Because the region was at a cultural crossroads, the art of the Gandhāran Buddhists was a fusion of Greco-Roman, Iranian and Indian styles. Initially, Buddhist art was aniconic, but Greco-Roman influences led to the emergence of anthropomorphic depictions of the Buddha in the 1st century CE. The height of this artistic style was during the Kushan Empire. Many examples of Gandhāran Buddhist sculpture have been found, showing the influence of Greco-Roman sculpture.

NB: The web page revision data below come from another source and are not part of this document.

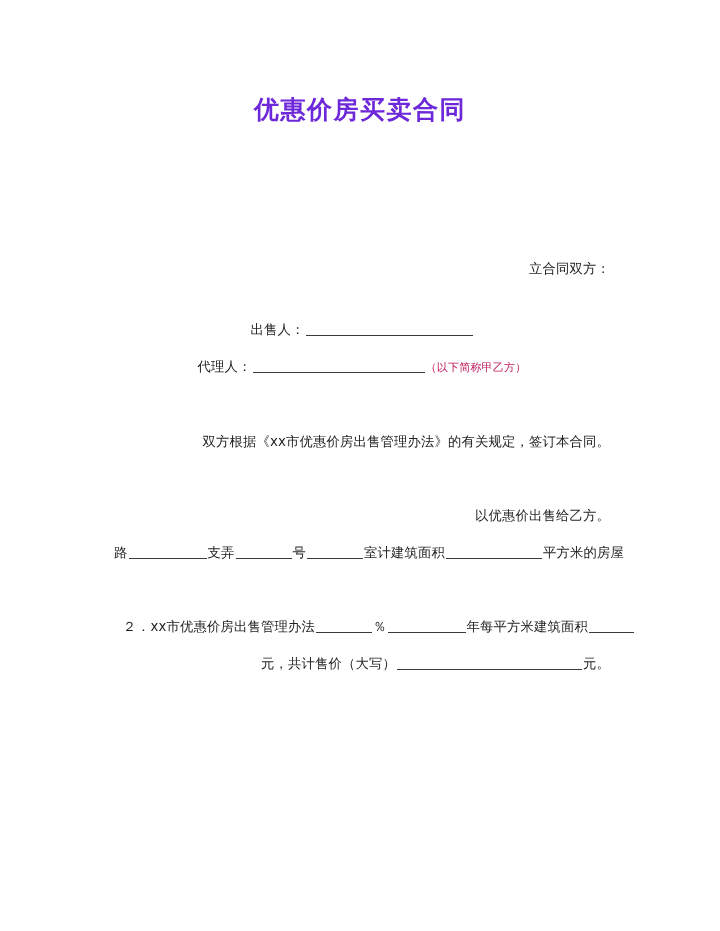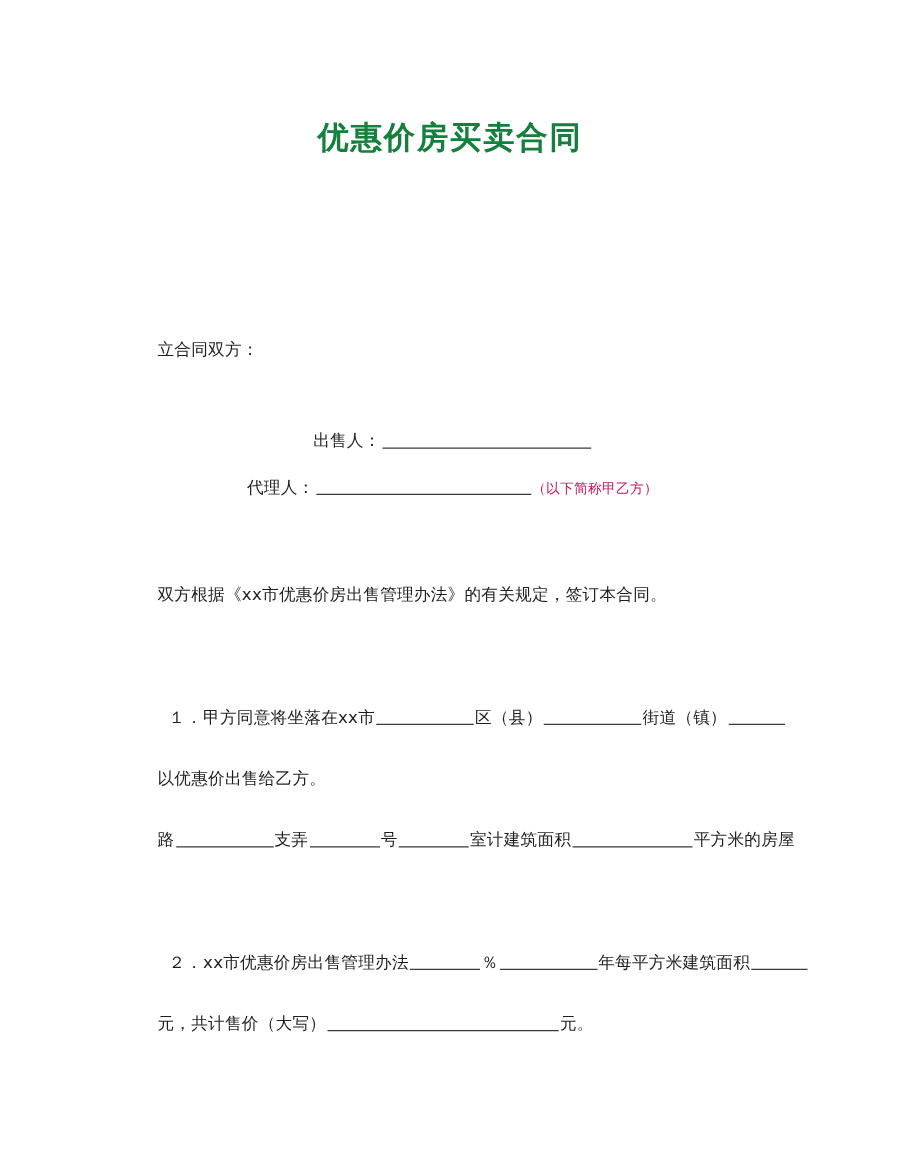"优惠价房买卖合同" .doc-title { color: #15803d -> #6d28d9 }
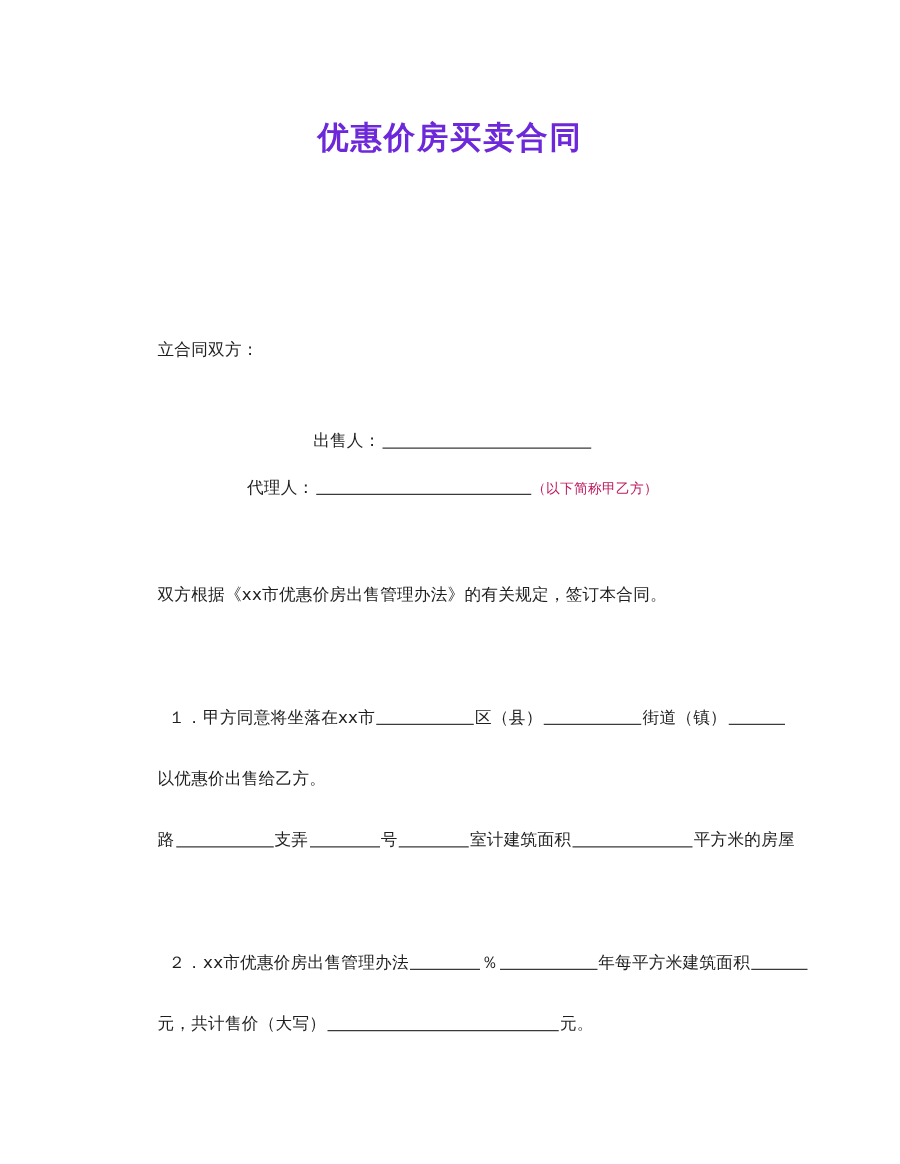"立合同双方：" .para { margin: 12px -> 0; text-align: none -> right }
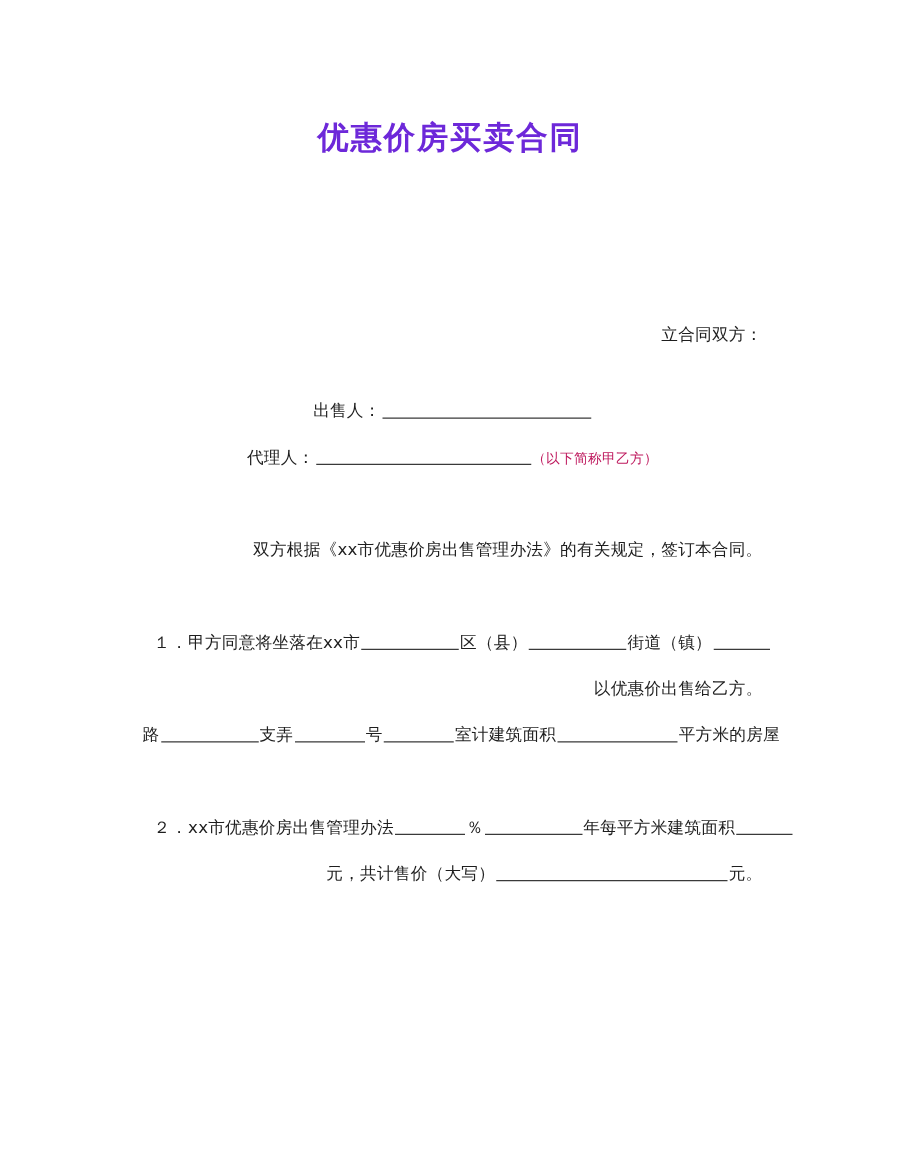"１．甲方同意将坐落在xx市 区（县） 街道（镇）" p.para { html: <p><span>&nbsp;&nbsp;</span><span>１．</span><span>甲方同意将坐落在xx市</span><span></span><span>区（县）</span><span></span><span>街道（镇）</span><span></span></p> -> none }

Gandhāran architecture can be divided into four major phases:

- Phase I (ca. 200 BCE – middle 1st century CE), characterized by sacred structures in and around Sirkap, Butkara I and the earliest remains of the Dharmarajika complex. This phase pre-dates the popularization of Buddha images.
- Phase II (ca. middle to late 1st century CE to early 3rd century CE) – Characterized by the expansions of Butkara I and Dharmarajika complex by the addition of stupas, relic shrines and monasteries. Narrative reliefs on the biography of the Buddha are central to this phase, which include anthropomorphic images of the Buddha.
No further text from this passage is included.